Set down exactly, and only, the lines from the one with "2019-07-30 | NTUe_mean: 0.57 -> 0.58" to the final line of the entries, both included.
-=-=-
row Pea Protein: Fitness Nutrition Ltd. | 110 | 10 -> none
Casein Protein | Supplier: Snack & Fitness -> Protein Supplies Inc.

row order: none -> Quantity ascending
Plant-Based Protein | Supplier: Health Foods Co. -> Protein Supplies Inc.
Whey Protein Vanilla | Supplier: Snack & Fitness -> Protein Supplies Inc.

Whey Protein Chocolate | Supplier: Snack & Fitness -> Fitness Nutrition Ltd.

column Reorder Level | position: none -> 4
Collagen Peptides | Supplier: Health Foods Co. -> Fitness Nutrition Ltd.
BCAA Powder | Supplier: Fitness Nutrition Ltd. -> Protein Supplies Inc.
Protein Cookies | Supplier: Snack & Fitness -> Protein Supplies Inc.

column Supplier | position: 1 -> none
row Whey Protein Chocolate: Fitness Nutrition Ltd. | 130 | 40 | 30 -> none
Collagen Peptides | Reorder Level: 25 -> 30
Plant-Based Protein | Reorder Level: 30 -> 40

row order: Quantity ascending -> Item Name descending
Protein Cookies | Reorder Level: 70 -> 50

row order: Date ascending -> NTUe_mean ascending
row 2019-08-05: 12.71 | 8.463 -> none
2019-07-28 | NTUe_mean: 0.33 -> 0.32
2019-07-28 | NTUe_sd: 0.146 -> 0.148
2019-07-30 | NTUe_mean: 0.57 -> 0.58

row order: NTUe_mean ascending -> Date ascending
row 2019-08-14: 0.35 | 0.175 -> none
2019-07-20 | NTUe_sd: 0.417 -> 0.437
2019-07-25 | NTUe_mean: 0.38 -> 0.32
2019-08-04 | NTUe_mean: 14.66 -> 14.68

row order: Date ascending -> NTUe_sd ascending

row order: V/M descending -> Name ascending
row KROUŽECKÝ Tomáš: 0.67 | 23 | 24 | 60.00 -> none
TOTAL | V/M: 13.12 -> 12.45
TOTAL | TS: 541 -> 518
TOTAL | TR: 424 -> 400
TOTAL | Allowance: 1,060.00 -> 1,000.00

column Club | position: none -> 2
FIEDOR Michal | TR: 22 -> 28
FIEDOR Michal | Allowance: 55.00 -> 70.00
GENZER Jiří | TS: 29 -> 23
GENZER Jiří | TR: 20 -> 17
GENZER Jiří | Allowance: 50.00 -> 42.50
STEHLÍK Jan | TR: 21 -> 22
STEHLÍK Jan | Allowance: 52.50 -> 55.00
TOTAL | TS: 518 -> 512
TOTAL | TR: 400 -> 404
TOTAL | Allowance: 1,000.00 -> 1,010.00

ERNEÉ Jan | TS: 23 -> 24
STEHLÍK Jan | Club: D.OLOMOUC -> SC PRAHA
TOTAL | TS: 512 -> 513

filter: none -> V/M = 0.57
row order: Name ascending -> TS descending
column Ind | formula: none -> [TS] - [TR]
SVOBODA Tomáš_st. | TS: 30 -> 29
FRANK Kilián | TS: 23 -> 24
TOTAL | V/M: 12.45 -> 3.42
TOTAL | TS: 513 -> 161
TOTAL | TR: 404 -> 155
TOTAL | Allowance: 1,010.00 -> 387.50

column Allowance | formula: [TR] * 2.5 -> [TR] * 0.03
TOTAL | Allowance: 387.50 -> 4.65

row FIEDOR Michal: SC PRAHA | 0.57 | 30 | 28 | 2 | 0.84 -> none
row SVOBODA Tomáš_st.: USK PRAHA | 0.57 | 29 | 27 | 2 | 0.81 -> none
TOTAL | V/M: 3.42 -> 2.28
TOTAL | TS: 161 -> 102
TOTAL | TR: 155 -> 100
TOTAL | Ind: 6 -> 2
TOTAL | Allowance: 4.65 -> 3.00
-=-=-
### EXPECTED ANSWER:
2019-07-30 | NTUe_mean: 0.57 -> 0.58

row order: NTUe_mean ascending -> Date ascending
row 2019-08-14: 0.35 | 0.175 -> none
2019-07-20 | NTUe_sd: 0.417 -> 0.437
2019-07-25 | NTUe_mean: 0.38 -> 0.32
2019-08-04 | NTUe_mean: 14.66 -> 14.68

row order: Date ascending -> NTUe_sd ascending

row order: V/M descending -> Name ascending
row KROUŽECKÝ Tomáš: 0.67 | 23 | 24 | 60.00 -> none
TOTAL | V/M: 13.12 -> 12.45
TOTAL | TS: 541 -> 518
TOTAL | TR: 424 -> 400
TOTAL | Allowance: 1,060.00 -> 1,000.00

column Club | position: none -> 2
FIEDOR Michal | TR: 22 -> 28
FIEDOR Michal | Allowance: 55.00 -> 70.00
GENZER Jiří | TS: 29 -> 23
GENZER Jiří | TR: 20 -> 17
GENZER Jiří | Allowance: 50.00 -> 42.50
STEHLÍK Jan | TR: 21 -> 22
STEHLÍK Jan | Allowance: 52.50 -> 55.00
TOTAL | TS: 518 -> 512
TOTAL | TR: 400 -> 404
TOTAL | Allowance: 1,000.00 -> 1,010.00

ERNEÉ Jan | TS: 23 -> 24
STEHLÍK Jan | Club: D.OLOMOUC -> SC PRAHA
TOTAL | TS: 512 -> 513

filter: none -> V/M = 0.57
row order: Name ascending -> TS descending
column Ind | formula: none -> [TS] - [TR]
SVOBODA Tomáš_st. | TS: 30 -> 29
FRANK Kilián | TS: 23 -> 24
TOTAL | V/M: 12.45 -> 3.42
TOTAL | TS: 513 -> 161
TOTAL | TR: 404 -> 155
TOTAL | Allowance: 1,010.00 -> 387.50

column Allowance | formula: [TR] * 2.5 -> [TR] * 0.03
TOTAL | Allowance: 387.50 -> 4.65

row FIEDOR Michal: SC PRAHA | 0.57 | 30 | 28 | 2 | 0.84 -> none
row SVOBODA Tomáš_st.: USK PRAHA | 0.57 | 29 | 27 | 2 | 0.81 -> none
TOTAL | V/M: 3.42 -> 2.28
TOTAL | TS: 161 -> 102
TOTAL | TR: 155 -> 100
TOTAL | Ind: 6 -> 2
TOTAL | Allowance: 4.65 -> 3.00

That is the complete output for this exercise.